Sarah grabbed Puah by both of her hands and kissed her on the cheek.

“To see yourself.”

Puah shook her head.

“Fool chile. If you can make it ’cross the river, when you come up on that other side, you ain’t gon’ have no other choice.”

“I can’t.”

“You can. Go. Swim, sister,” she said to Puah, pushing her gently forward. “Swim.”

Puah pulled off her dress and tied it around her waist. She crept lightly, sinking slowly beneath the water’s skin. A dragonfly zipped past her and she turned toward the sound. She was neck-deep, then she disappeared.

1:9

Sarah held her breath, waiting to see Puah’s head or a braid or a stroking arm—anything. She waited. Not even a bubble came up to glide on the surface and burst quietly. Did the down-deep catch hold of her legs? Some errant spirit mistake her body for its own? Fingers pulling every which way and downward for company?
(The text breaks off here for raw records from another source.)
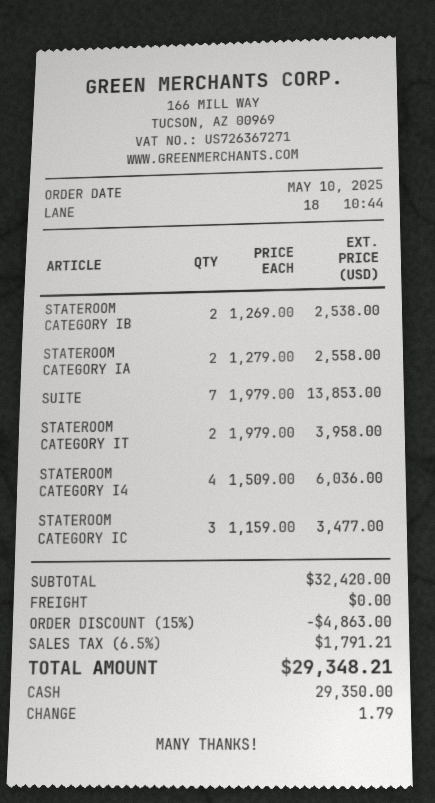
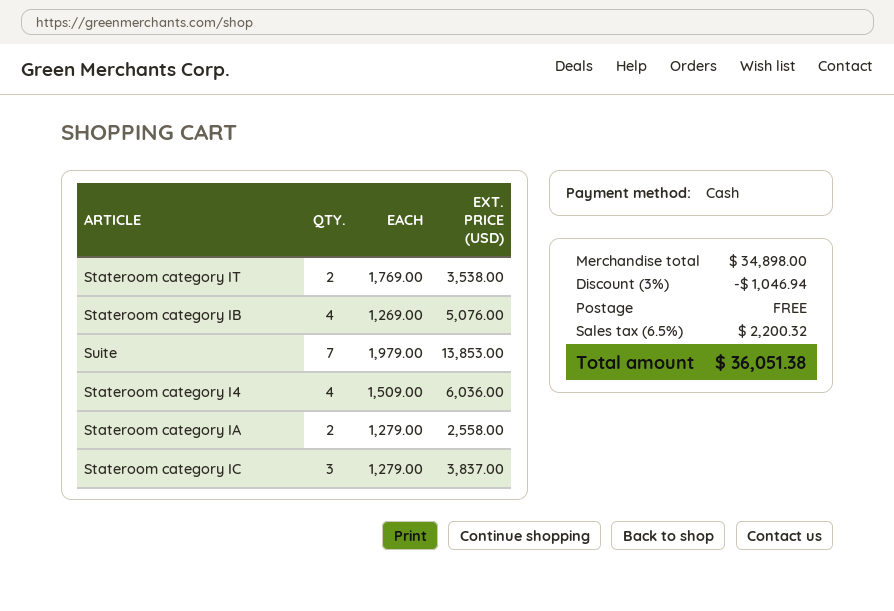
STATEROOM CATEGORY IB: 2 x 1269.00 = 2538.00 -> 4 x 1269.00 = 5076.00
STATEROOM CATEGORY IT: 2 x 1979.00 = 3958.00 -> 2 x 1769.00 = 3538.00
STATEROOM CATEGORY IC: 3 x 1159.00 = 3477.00 -> 3 x 1279.00 = 3837.00
subtotal: 32420.00 -> 34898.00
discount: 15% = 4863.00 -> 3% = 1046.94
tax: 6.5% = 1791.21 -> 6.5% = 2200.32
total: 29348.21 -> 36051.38

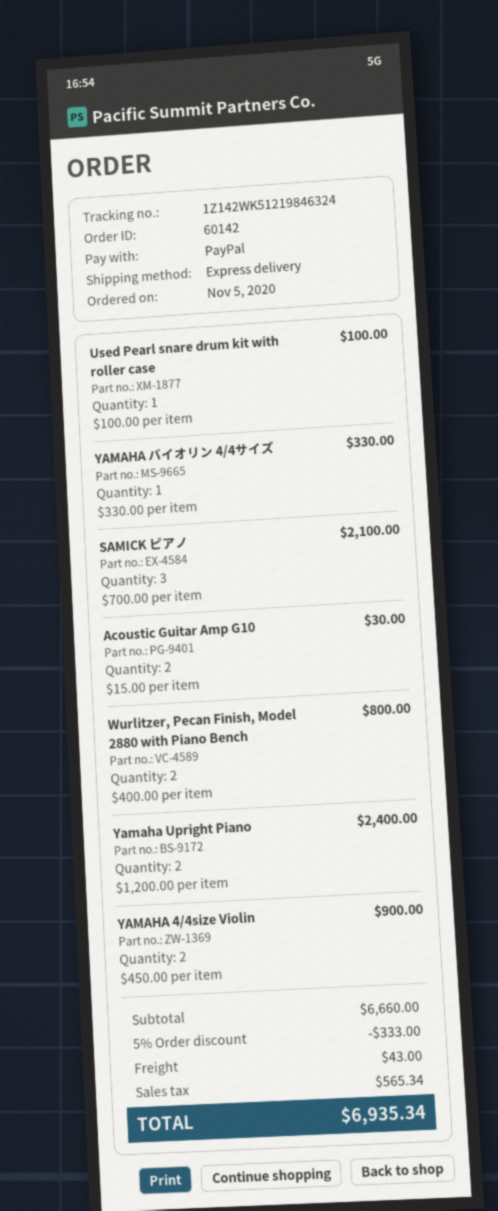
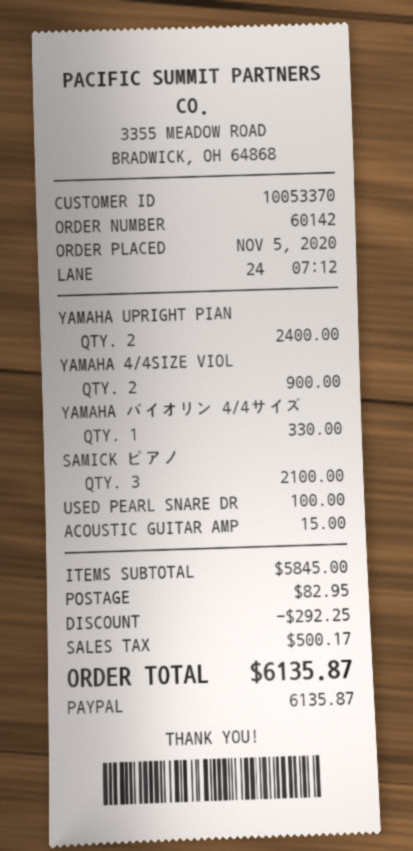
Acoustic Guitar Amp G10: 2 for 30.00 -> 1 for 15.00
Wurlitzer, Pecan Finish, Model 2880 with Piano Bench: 2 for 800.00 -> none
subtotal: 6660.00 -> 5845.00
discount: 333.00 -> 292.25
shipping: 43.00 -> 82.95
tax: 565.34 -> 500.17
total: 6935.34 -> 6135.87

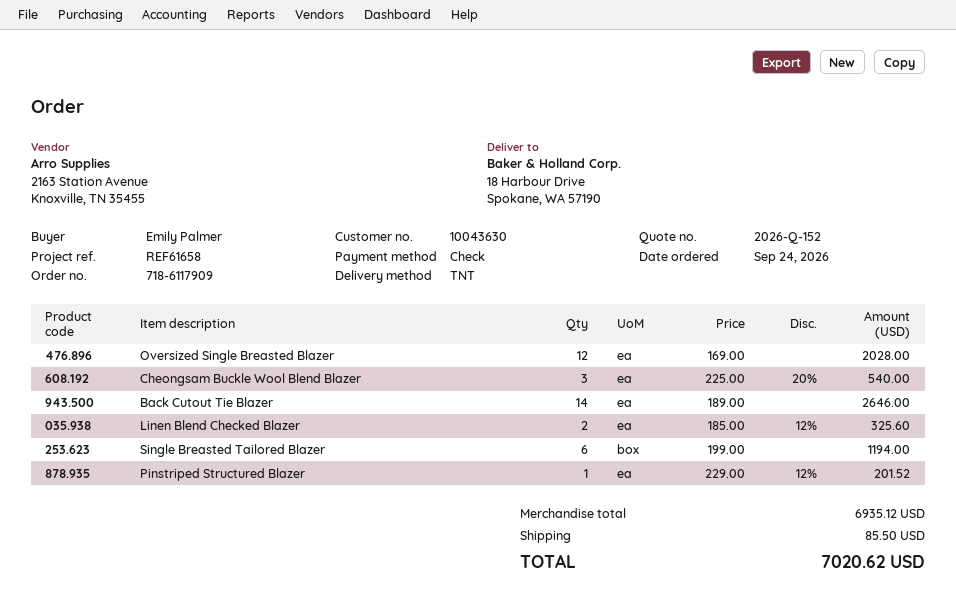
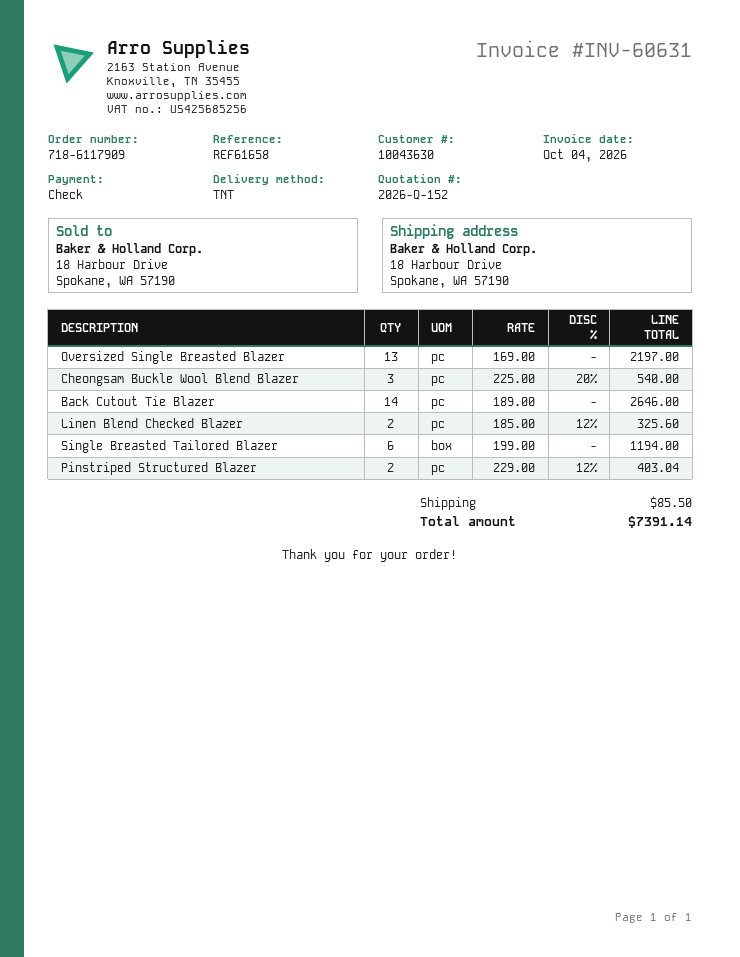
Oversized Single Breasted Blazer: 12 x 169.00 = 2028.00 -> 13 x 169.00 = 2197.00
Pinstriped Structured Blazer: 1 x 229.00 - 12% = 201.52 -> 2 x 229.00 - 12% = 403.04
total: 7020.62 -> 7391.14

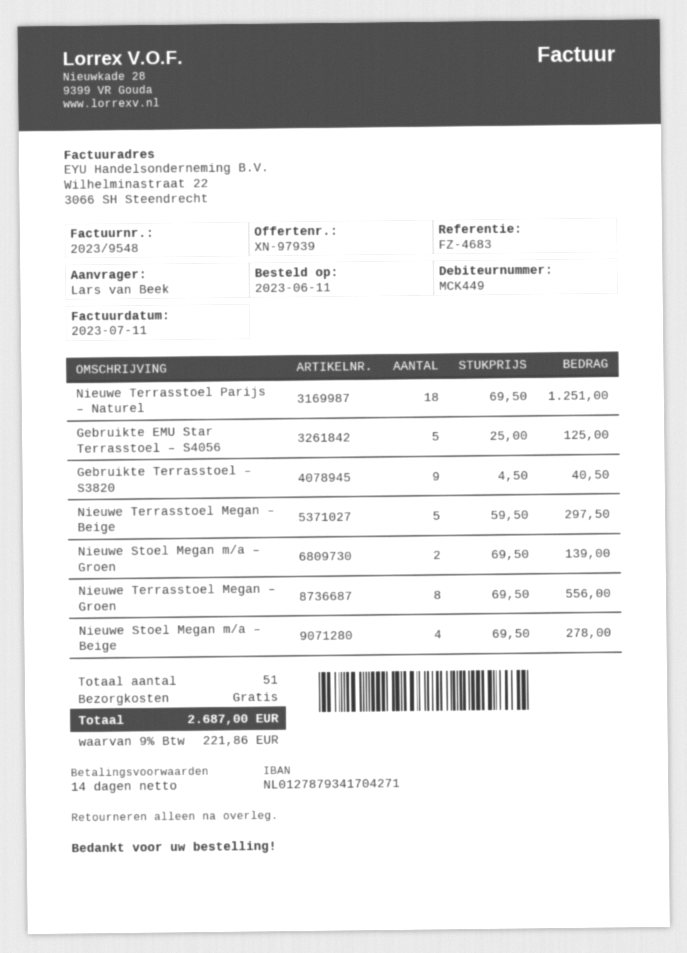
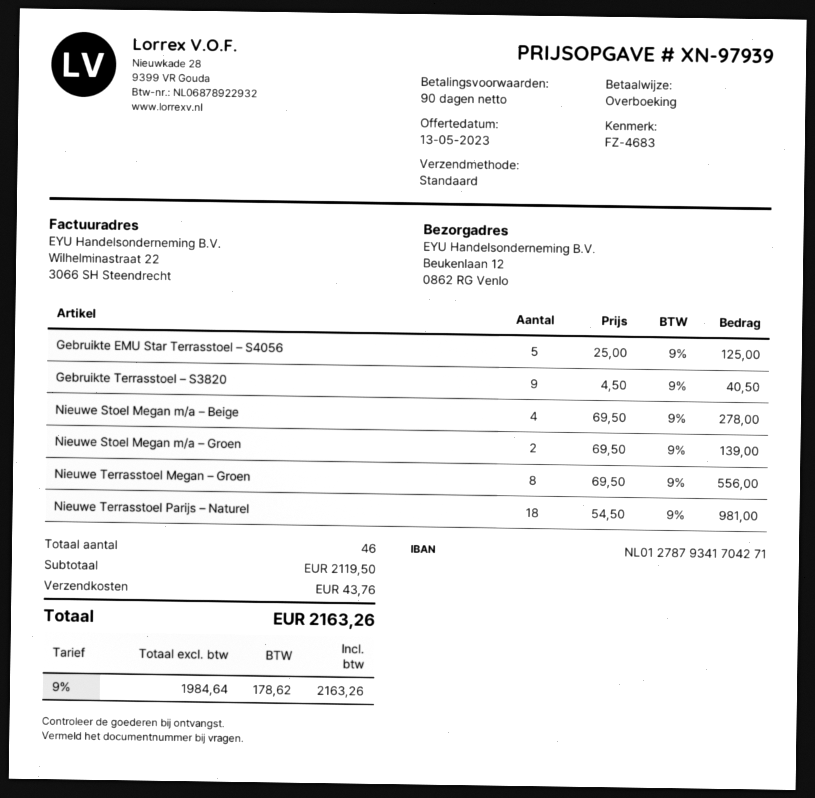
payment terms: 14 days -> 90 days
Nieuwe Terrasstoel Parijs – Naturel: 18 x 69.50 = 1251.00 -> 18 x 54.50 = 981.00
Nieuwe Terrasstoel Megan – Beige: 5 x 59.50 = 297.50 -> none
total quantity: 51 -> 46
shipping: 0.00 -> 43.76
tax: 9% = 221.86 -> 9% = 178.62
total: 2687.00 -> 2163.26

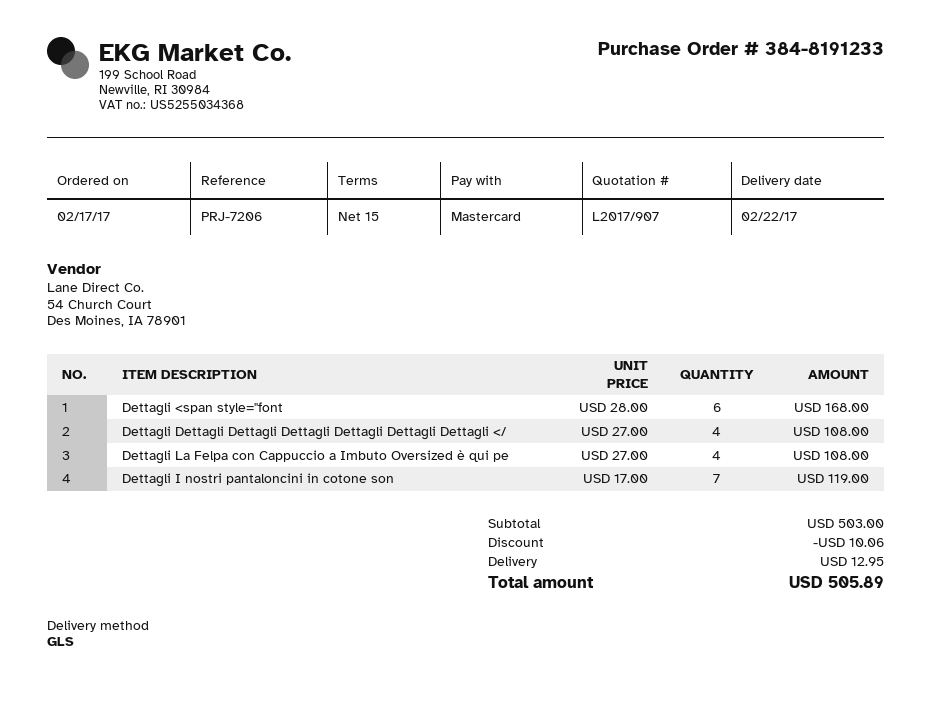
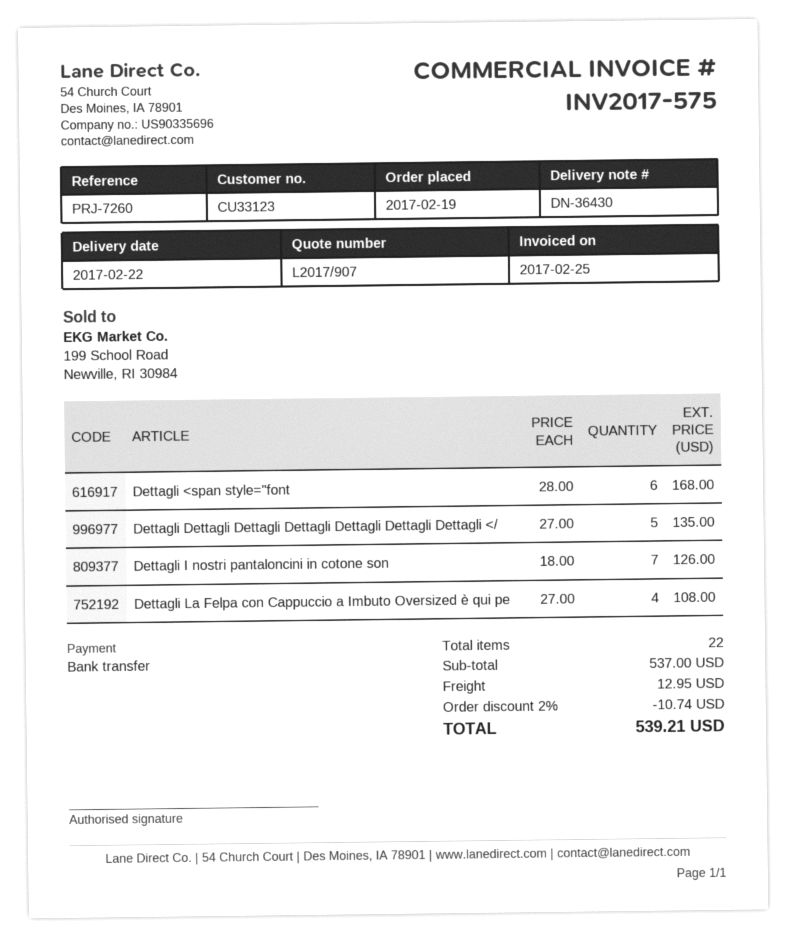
order date: 2017-02-17 -> 2017-02-19
reference: PRJ-7206 -> PRJ-7260
payment method: Mastercard -> bank transfer
Dettagli Dettagli Dettagli Dettagli Dettagli Dettagli Dettagli </: 4 x 27.00 = 108.00 -> 5 x 27.00 = 135.00
Dettagli I nostri pantaloncini in cotone son: 7 x 17.00 = 119.00 -> 7 x 18.00 = 126.00
subtotal: 503.00 -> 537.00
discount: 10.06 -> 10.74
total: 505.89 -> 539.21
She had sent Puah to her death. How needless. How sloppy of her to push when she should have pulled. Then she heard a splash. And then another. And another. In the darkness, silver flashed and she caught sight of an arm, graceful, shimmering. She was gliding. Puah was gliding across the river as though the forever mamas had laid hands to buoy her. Sarah panted her excitement quietly, to herself. Too bad she couldn’t stay longer to watch her friend-girl fly. But there were jaws everywhere, and flicking tongues.

Puah had asked Sarah where she would go, and Sarah had no idea. I find my way, she had said. She had long given up on safe space but would settle for a living one, where at least a small piece of her soul could sparkle without having mud kicked at it.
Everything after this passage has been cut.